DND reports the number of Canadian Forces personnel who took their own lives increased from 12 in 2010 to 20 last year and Patricia Varga, Dominion President of the Royal Canadian Legion, said she believes that number will rise again as a result of the cuts. Reuters
Nearly one in six full-time members of the Canadian Forces experienced symptoms of mental health or alcohol-related disorders over several months last year, a Statistics Canada survey suggests.
The Canadian Forces Mental Health Survey measured symptoms of six mental health or alcohol-related disorders in close to 6,700 full-time members of the Canadian Forces. The survey was conducted from April to August 2013.
The most common disorder reported was a major depressive episode, with eight per cent of full-time members reporting symptoms in the 12 months prior to the survey.
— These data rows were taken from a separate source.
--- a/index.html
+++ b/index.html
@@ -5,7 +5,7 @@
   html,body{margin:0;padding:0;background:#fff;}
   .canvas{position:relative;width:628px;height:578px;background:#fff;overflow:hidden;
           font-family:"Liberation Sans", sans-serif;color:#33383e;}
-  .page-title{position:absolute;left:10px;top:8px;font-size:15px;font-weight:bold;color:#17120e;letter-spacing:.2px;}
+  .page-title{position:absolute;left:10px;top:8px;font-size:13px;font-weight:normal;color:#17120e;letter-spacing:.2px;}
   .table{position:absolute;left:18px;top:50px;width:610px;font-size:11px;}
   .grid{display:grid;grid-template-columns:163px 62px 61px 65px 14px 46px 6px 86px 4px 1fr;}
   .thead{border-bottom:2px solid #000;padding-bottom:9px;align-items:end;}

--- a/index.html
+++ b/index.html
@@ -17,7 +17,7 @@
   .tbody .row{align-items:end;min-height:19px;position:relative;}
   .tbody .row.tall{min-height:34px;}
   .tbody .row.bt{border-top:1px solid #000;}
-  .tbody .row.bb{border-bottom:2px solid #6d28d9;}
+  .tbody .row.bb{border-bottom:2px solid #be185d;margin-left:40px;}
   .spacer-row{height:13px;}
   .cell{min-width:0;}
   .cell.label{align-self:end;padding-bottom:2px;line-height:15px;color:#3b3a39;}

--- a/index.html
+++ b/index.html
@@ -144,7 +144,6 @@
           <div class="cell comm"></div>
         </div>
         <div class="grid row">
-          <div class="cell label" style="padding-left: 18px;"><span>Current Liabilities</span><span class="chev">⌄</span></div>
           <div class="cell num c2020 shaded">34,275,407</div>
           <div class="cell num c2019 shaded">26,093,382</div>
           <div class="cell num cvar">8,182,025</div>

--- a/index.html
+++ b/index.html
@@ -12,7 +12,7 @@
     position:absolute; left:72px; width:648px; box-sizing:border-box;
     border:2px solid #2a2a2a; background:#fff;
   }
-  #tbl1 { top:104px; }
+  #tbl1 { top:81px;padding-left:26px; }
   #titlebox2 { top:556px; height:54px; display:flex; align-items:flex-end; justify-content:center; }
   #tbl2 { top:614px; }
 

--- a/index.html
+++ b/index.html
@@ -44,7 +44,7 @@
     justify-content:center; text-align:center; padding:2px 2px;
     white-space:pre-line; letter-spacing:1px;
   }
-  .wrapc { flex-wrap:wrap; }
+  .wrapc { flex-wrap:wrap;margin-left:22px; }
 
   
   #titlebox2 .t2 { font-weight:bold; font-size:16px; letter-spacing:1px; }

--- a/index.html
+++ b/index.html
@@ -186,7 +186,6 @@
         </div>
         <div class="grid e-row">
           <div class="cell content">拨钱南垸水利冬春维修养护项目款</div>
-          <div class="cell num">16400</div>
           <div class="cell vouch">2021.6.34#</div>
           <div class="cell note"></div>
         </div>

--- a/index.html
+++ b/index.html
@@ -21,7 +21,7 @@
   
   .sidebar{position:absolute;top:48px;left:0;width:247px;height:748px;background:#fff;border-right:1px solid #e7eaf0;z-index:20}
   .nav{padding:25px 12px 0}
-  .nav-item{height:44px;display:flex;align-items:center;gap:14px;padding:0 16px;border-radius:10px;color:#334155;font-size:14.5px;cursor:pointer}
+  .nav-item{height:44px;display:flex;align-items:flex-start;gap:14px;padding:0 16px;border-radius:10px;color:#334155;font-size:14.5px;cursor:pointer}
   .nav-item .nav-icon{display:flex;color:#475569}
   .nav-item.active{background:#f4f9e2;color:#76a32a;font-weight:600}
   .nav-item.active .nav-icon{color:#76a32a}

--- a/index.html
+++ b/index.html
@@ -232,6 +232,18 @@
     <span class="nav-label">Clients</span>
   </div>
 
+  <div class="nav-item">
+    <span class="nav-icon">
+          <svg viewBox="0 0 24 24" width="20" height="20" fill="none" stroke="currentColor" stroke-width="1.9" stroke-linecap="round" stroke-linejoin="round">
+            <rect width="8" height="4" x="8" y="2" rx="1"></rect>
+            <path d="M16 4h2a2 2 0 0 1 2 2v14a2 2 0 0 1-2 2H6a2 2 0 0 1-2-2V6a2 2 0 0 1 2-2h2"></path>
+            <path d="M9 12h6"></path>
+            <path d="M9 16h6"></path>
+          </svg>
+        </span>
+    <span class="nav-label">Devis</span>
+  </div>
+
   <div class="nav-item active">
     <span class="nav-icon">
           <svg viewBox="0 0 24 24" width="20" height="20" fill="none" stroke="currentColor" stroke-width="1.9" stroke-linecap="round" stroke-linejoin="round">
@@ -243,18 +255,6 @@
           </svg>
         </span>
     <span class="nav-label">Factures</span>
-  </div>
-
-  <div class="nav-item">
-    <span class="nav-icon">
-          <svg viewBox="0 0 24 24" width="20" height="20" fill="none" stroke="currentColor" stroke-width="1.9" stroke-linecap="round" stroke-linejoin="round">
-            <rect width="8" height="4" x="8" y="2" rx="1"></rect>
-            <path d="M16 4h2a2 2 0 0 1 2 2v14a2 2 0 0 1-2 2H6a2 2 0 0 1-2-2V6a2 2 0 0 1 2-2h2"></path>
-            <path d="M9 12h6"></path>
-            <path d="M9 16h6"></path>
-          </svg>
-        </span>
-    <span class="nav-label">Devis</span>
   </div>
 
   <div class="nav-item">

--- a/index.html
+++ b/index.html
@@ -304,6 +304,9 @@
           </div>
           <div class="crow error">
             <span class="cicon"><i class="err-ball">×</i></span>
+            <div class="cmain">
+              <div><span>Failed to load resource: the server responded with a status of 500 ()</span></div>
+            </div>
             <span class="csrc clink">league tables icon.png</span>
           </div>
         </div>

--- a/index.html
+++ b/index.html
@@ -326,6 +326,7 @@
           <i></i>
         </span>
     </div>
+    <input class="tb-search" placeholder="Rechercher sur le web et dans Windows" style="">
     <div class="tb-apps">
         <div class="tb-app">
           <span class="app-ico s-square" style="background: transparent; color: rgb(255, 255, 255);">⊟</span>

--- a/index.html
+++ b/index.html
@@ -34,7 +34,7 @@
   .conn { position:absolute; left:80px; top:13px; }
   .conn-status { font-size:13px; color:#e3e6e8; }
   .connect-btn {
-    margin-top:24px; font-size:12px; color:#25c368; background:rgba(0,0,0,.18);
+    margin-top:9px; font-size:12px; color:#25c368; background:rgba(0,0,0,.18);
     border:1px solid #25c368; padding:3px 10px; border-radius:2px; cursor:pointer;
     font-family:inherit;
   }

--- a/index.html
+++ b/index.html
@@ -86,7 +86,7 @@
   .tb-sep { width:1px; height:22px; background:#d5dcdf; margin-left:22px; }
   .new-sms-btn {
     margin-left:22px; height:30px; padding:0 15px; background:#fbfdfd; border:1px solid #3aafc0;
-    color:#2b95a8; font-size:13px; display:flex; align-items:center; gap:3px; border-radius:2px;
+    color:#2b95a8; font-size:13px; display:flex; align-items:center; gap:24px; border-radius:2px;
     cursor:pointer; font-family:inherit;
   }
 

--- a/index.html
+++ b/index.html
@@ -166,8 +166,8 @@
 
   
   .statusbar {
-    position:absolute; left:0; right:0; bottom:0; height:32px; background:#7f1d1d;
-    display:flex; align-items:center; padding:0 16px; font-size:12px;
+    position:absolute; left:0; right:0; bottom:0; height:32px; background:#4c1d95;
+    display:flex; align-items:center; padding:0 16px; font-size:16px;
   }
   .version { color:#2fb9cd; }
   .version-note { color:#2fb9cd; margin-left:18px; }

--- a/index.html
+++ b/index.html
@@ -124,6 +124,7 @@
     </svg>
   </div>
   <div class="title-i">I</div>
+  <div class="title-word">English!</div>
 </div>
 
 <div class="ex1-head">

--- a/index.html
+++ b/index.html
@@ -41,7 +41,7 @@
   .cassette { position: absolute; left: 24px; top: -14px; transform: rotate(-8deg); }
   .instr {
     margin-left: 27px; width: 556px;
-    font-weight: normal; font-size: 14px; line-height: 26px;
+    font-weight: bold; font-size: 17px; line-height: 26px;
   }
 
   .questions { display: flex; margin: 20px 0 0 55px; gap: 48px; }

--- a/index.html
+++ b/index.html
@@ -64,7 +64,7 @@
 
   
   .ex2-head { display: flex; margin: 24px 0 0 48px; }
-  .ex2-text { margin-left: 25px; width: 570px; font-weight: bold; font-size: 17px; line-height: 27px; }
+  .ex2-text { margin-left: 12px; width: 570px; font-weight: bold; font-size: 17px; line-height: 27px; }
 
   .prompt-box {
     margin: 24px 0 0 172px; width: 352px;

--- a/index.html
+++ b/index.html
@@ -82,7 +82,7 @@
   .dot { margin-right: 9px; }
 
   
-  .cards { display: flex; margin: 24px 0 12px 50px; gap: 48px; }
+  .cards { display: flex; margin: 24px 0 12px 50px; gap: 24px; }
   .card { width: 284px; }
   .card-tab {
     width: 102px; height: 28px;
Depression was defined in the survey as at least two weeks of persistent depressed mood or loss of interest in normal activities along with other symptoms, including lower energy, loss of appetite, hopelessness or suicidal thoughts.
Symptoms of post-traumatic stress disorder (PTSD) were reported in more than five per cent of full-time members, while just under five per cent reported experiencing symptoms of generalized anxiety disorder.
A Statistics Canada release about the survey defined PTSD symptoms as persisting for a minimum of one month and including a reliving of a traumatic event or injury, disturbance of day-to-day activities, avoidance, irritability, outbursts of anger and difficulty sleeping, while generalized anxiety disorder was defined as a pattern of frequent, persistent worry or excessive anxiety lasting at least six months.
Other symptoms reported in the survey included:
- Panic disorder (3.4 per cent), defined as recurrent, unexpected panic attacks in the absence of real danger.
- Alcohol abuse (2.5 per cent), characterized by a pattern of recurrent alcohol abuse where the sufferer either fails to perform at work, school or home, uses in physically hazardous situations, or suffers recurrent alcohol related problems, and continues to use despite social or interpersonal problems.
- Alcohol dependence (two per cent), characterized by repeated use of alcohol leading to at least three of these effects in a 12-month period: increased tolerance, withdrawal, increased consumption, inability to quit drinking, lost time due to recovery, reduced activity and continued use despite ill effects.
Statistics Canada interviewed full-time Forces members on military bases in each province and territory.
Participants were selected based on a random sample of the total population of full-time Canadian Forces members. A margin of error could not be stated.
Further analysis to be released
Further analysis will be released in November this year, including the findings from 1,500 reservists who were also interviewed for the survey.
The study was conducted in collaboration with the Department of National Defence to get a better sense of the burden of mental health on soldiers, said Col. Rakesh Jetly, chief psychiatrist for the Canadian Forces.
Given that the survey released today only contains raw data on mental illness in soldiers, Jetly said it is more important to find out what the source of illness is, Jetly said.
"The number itself is such a raw number. I think it's more important to find out what that number means," Jetly said.
"Are they getting care? If so, how is the care going? Are they at work? Are they absent? What is the quality of life like at home, and so on. As we further analyze the data over the next couple of years, we're going to get more of that rich kind of information."
Stigma still surrounds mental illness
The stigma surrounding mental health issues continues to be a barrier for soldiers in need of support, said Dale Hamilton, a veteran of Canada's mission in Afghanistan.
"There's obviously a stigma, it's a disappearing stigma around mental health issues, but it's still there," Hamilton said.
"I worry about problems with my future employment if, say, I wanted to apply for a federal job. Will that come back and bite me? And I think a ton of guys are wary of that."
More needs to be done to change a culture within the military that discourages soldiers from speaking up, Hamilton said.
"There absolutely has to be something done that makes guys aware that they don't have to go through this alone. They don't have to climb into a bottle or avoid any of these issues," Hamilton said.
Struggle to hire mental health workers
Red tape and a shallow applicant pool are hindering the military's efforts to hire mental health service workers, according to the chief of military personnel.
In emails obtained through Access to Information, Lt.-Gen. David Millar, who at the time of the correspondence was a Major-General, warns Deputy Minister Richard Fadden that a lengthy hiring process and a lack of eligible applicants is hampering the hiring process.
"Any one applicant will have their name in with many employers and will jump from one to the next during the process taking the best offer. This is where the competition comes in," he wrote to Fadden on Jan. 11.
"In a more general sense, the demand for MH [mental health] practitioners is on the rise across Canada," Millar adds.
Since the writing of these emails, a spokesperson for the Department of Defence said in a statement that recruiting has paid off and it is close to meeting the hiring requirements. Including filling 50 of the 54 positions needed to meet its baseline requirement of 447 health services workers.
According to the emails, the military wants to hire 87 more full-time health services workers, to support additional programs and requirements.